"There was another way."
Those are the only words that the girl, simply known as Kat, can remember. She wakes up in Hekseville, a floating city that seems to teeter on the brink of the abyss. An abyss which creates deadly storms and dark creatures called Nevi that stalk the city streets. With nothing but an ethereal cat companion named Dusty,
Kat will have to carve out a life in this strange world while looking for the truth of her origin. Fortunately for her, her strange animal companion gives her the ability to shift the gravity around her. Will Kat be able to find allies to help her search for the truth? Or will the people reject her, leaving her alone to fight the monstrous Nevi?
How does the game play tell the story?
The narrative itself, as summarized above, resembles more of a super hero origin story than a simple supernatural mystery (though there is definitely layers of that as well). The player guides Kat from story missions and side quests which require the use of her ever growing abilities to shift the gravity around her. Some of these missions include: helping the local police force defend an important relic from a daring thief, collecting precious gems to help restore the cities' decaying facilities, or (amusingly enough) getting a part time job in order to pay off collateral damage.
Despite my initial negative assumptions, these side quests were surprisingly well written and provided some excellent world building. Each successful quest allows Kat's reputation as a local hero to grow, giving her power boosts that will be a necessity in the end game.
It is also helpful to have a musical score composed by Kohei Tanaka, who has composed music for well-known animated properties (such as, One Piece, Mobile Fighter G Gundam, and Dragon Ball) to really sell Gravity Rush's adventurous tone.
What makes the animation unique?
A big part of what sets Gravity Rush apart from other video games, aside from its unique gravity shifting mechanic, is its art style and animation. Both Toyama and the game's lead artist Yoshiaki Yamaguchi, have gone on record on how the game's art was inspired by Bande Dessinee (BD for short), which is a style used in French/Belgian comics.
A touch that was not lost on me as I played through each of the main story missions and side quests.

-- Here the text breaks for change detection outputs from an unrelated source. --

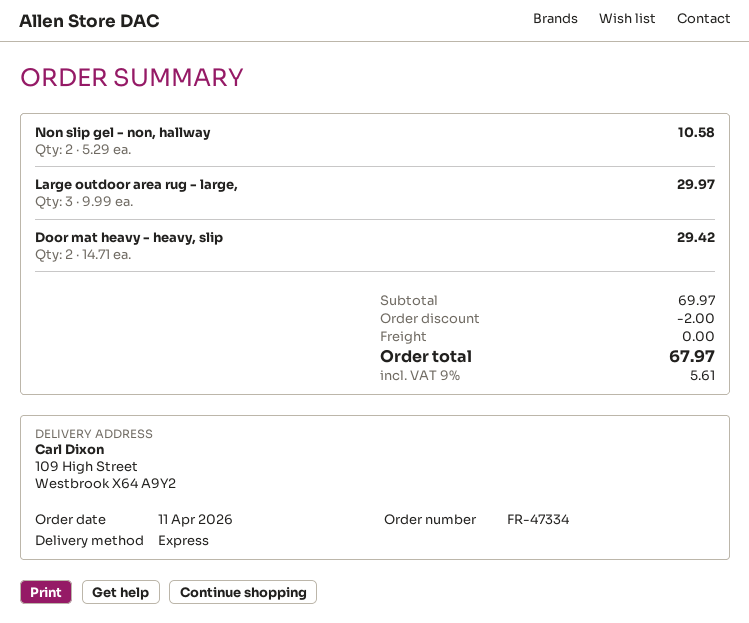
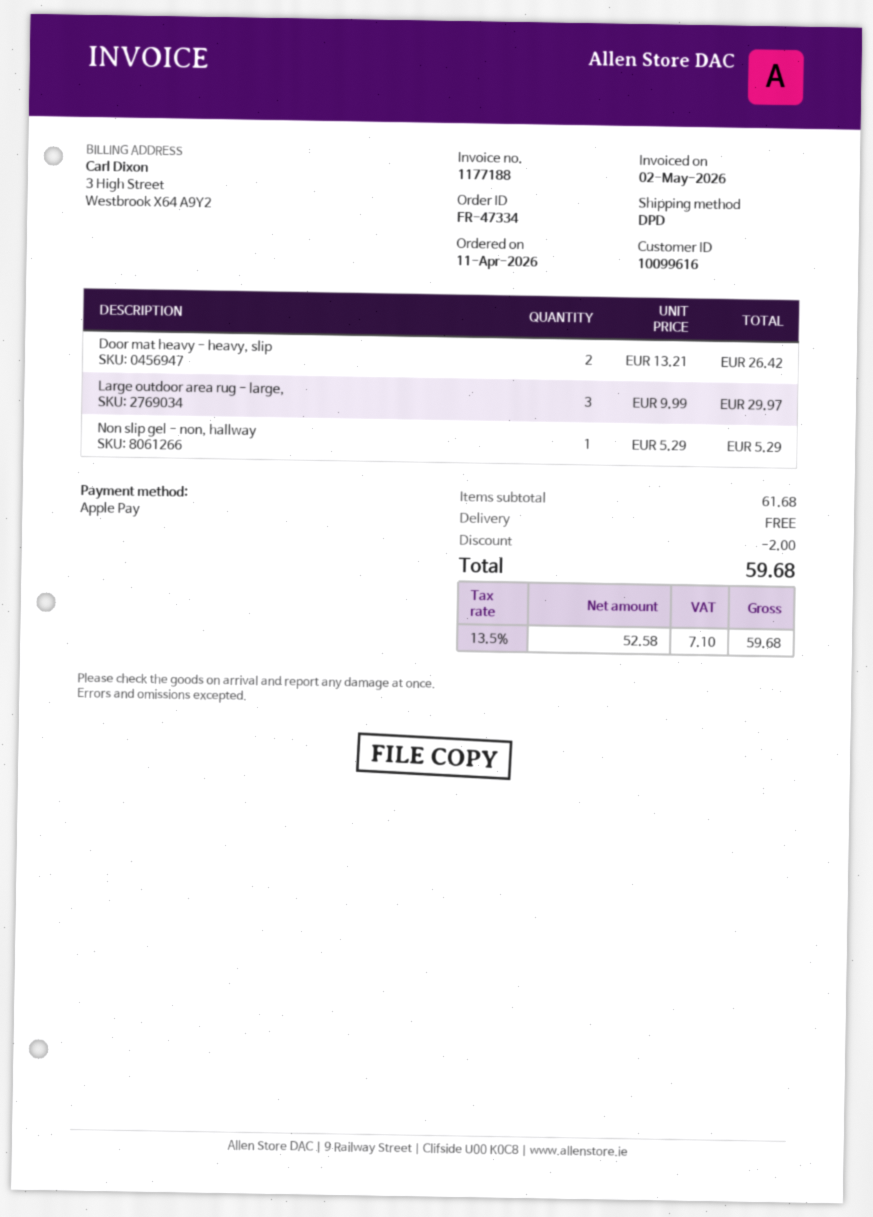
shipping method: express -> DPD
Non slip gel - non, hallway: 2 x 5.29 = 10.58 -> 1 x 5.29 = 5.29
Door mat heavy - heavy, slip: 2 x 14.71 = 29.42 -> 2 x 13.21 = 26.42
subtotal: 69.97 -> 61.68
tax: 9% = 5.61 -> 13.5% = 7.10
total: 67.97 -> 59.68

It was this exaggerated style, in addition to some stand out line work and excellent color pallet that helps the environment stand out, Combined with the fact that almost everything in the world can be interacted with (i.e. Kat can pick up objects, or even people with her gravity powers. Both intentionally and accidentally. Cause property damage in big throw down fights, and even just chatting with random NPCs) makes Hekseville come alive as a living, breathing city. I had the most fun, flying or even running through the city streets looking for collectibles just so I could see every corner of the map.
Even the animation of Kat as she falls across the sky has its own strange charm. Watching as she attempts to adjust her body to look where she is going and land on her feet really sells the experience that while she may have this power, she does not have 100% control of it.
Any big flaws/problems?
The gravity changing, while fun, can be difficult to get the hang of. There are times where the constant shifting with throw the camera out of balance giving you a close up of a wall or Kat's face when your trying to look in the direction of an oncoming enemy. But what frustrated me the most was the sharp difficulty spike that seemed to come out of nowhere in the later chapters of the game. I acknowledge that in video games, near the end, enemies are supposed to provide more of a challenge. But there is a big different between challenge and being locked in a corner by a barrage of 15 different enemies at once. Each one with very specific weak points that need to be hit if any damage is to be dealt at all. A trial made all the harder when one of the most crucial mechanics (picking up and throwing debris), can be thrown off with just the slightest provocation.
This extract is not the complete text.